Generation and molecular profiling of CRC PCOs with ex vivo resistance to EGFRi. (a,b) Time course of dose escalation stratified by RAS mutation profile including MT and WT. (c) Serial molecular profiling by cancer hotspot next generation sequencing of PCOs over the course of dose escalation with heat map labeling of absolute passage (P_x, blue-yellow), physiologic C_max of EGFRi (black-red), and alteration variant allele frequency (VAF, black-green) with split cells (triangle) representing multiple gene-specific alterations. (d) Upset plot for individual genes from RNASeq transcriptional profiles compared in triplicate between control and resistance to EGFRi panitumumab.

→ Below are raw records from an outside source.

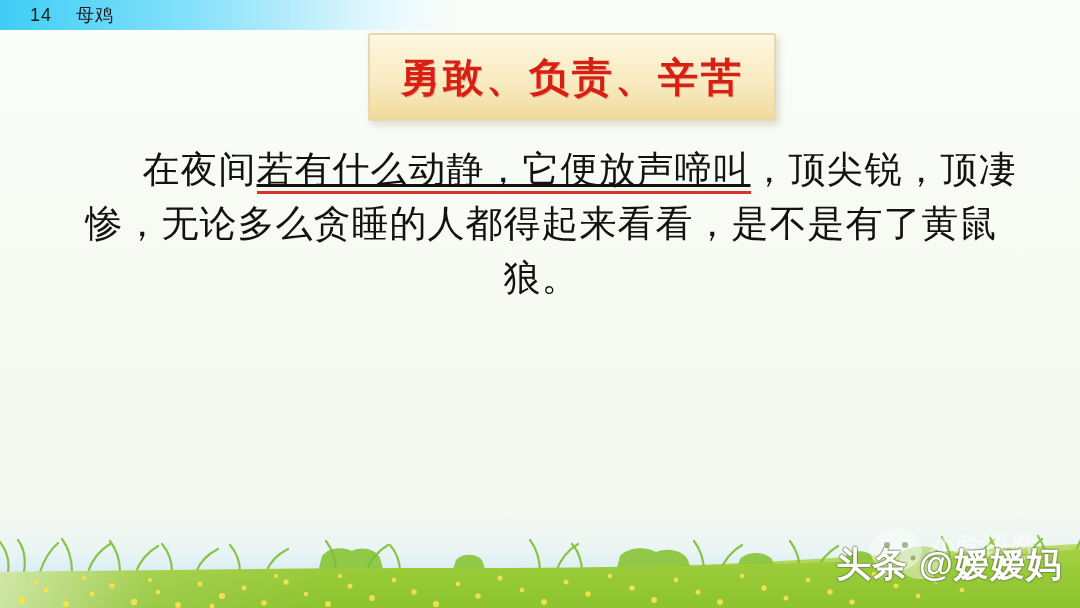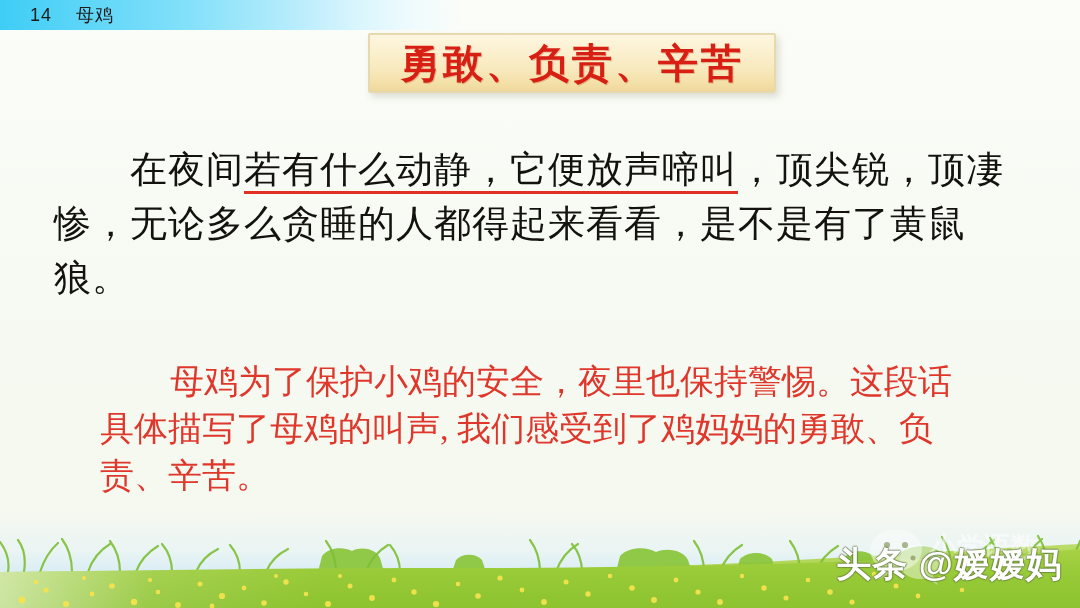--- a/index.html
+++ b/index.html
@@ -13,20 +13,21 @@
     font-family: "Liberation Serif", "DejaVu Serif", serif;
     background: #f8fbf4;
   }
 
   #slide {
     position: relative;
     width: 1080px;
     height: 608px;
     background: linear-gradient(180deg, #fbfdf8 0%, #f7faf3 45%, #f5f9f0 70%, #f4f8ef 100%);
     overflow: hidden;
+    text-align: center;
   }
 
   
   #header-bar {
     position: absolute;
     left: 0;
     top: 0;
     width: 100%;
     height: 30px;
     background: linear-gradient(90deg,
@@ -49,21 +50,21 @@
     line-height: 28px;
     white-space: pre;
   }
 
   
   #title-box {
     position: absolute;
     left: 368px;
     top: 33px;
     width: 408px;
-    height: 60px;
+    height: 88px;
     box-sizing: border-box;
     border: 2px solid #e6d9ae;
     border-radius: 2px;
     background: linear-gradient(180deg,
         #fdf6e0 0%,
         #fbf0cf 30%,
         #f8e9bd 62%,
         #f3dfa6 88%,
         #eed79a 100%);
     box-shadow: 3px 4px 7px rgba(120,110,80,0.22);
@@ -93,20 +94,21 @@
     color: #14120f;
     letter-spacing: 1px;
   }
   #black-para .indent {
     display: inline-block;
     width: 76px;
   }
   .red-underline {
     border-bottom: 3px solid #e03025;
     padding-bottom: 1px;
+    text-decoration: underline;
   }
 
   
   #red-para {
     position: absolute;
     left: 100px;
     top: 358px;
     width: 910px;
     font-family: "Liberation Serif", "DejaVu Serif", serif;
     font-size: 34px;
@@ -190,23 +192,20 @@
   </div>
 
   <div id="title-box">
     <div id="title-text">勇敢、负责、辛苦</div>
   </div>
 
   <div id="black-para">
     <span class="indent"></span><span>在夜间</span><span class="red-underline">若有什么动静，它便放声啼叫</span><span>，顶尖锐，顶凄惨，无论多么贪睡的人都得起来看看，是不是有了黄鼠狼。</span>
   </div>
 
-  <div id="red-para">
-    <span class="indent"></span><span>母鸡为了保护小鸡的安全，夜里也保持警惕。这段话</span><br><span>具体描写了母鸡的叫声, 我们感受到了鸡妈妈的勇敢、负</span><br><span>责、辛苦。</span>
-  </div>
 
   <div id="sky-band"></div>
 
   <svg id="hill-back" viewBox="0 0 1080 70" preserveAspectRatio="none">
     <defs>
       <linearGradient id="hillBackGrad" x1="0" y1="0" x2="0" y2="1">
         <stop offset="0%" stop-color="#bcdc6a"></stop>
         <stop offset="60%" stop-color="#a8d24c"></stop>
         <stop offset="100%" stop-color="#9ccb3e"></stop>
       </linearGradient>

Shown are clinical molecular profiles obtained at time of PCO profiling including designation for KRAS amplification (red +) and nVAF in PIK3CA (green), PTEN (green), all with concurrent alterations in TP53 (light blue). Size of intersection shown colored by comparison for unique genes for a single PCO (white), two PCOs (light gray), three PCOs (dark gray) or shared between 4 + lines (black) ordered in descending order. Black circles denote comparisons with individual gene alterations plotted for individual lines. Significance defined by p_adj < 0.05. (e) Upset plot for GSVAs plotted against molecular profile as outlined in (d) with significance defined by p_adj < 0.1 accounting for sign change using -log₁₀(p_adj)*sign(FC). FC, fold change.

Fig. 7

Heterogeneity in transcriptional resistance to EGFR inhibition in RAS^WT/RAF^WT CRC PCOs. (a) Heatmap for pairwise comparison from base culture to resistance under selection of C_max panitumumab with differential expression (n = 3) with significance shown with black box defining differential expression for individual genes if p_adj < 0.05 plotted as function of log₂(FC). (b) Circa plot of KEGG pathway enrichment in RAS^WT/RAF^WT CRC organoids. Each contiguous arc represents individual PCO lines with differential expression at EGFR inhibitor resistance organized by pathways grouped by individual colors including TGFβ (red), WNT signaling (orange), cell adhesion molecules (yellow), MAP kinase signaling (green), homologous recombination (blue), mismatch repair (violet), and glutathione metabolism (brown). Significance shown with black box defining differential expression for individual genes if p_adj < 0.05 and plotted as function of log₂(FC).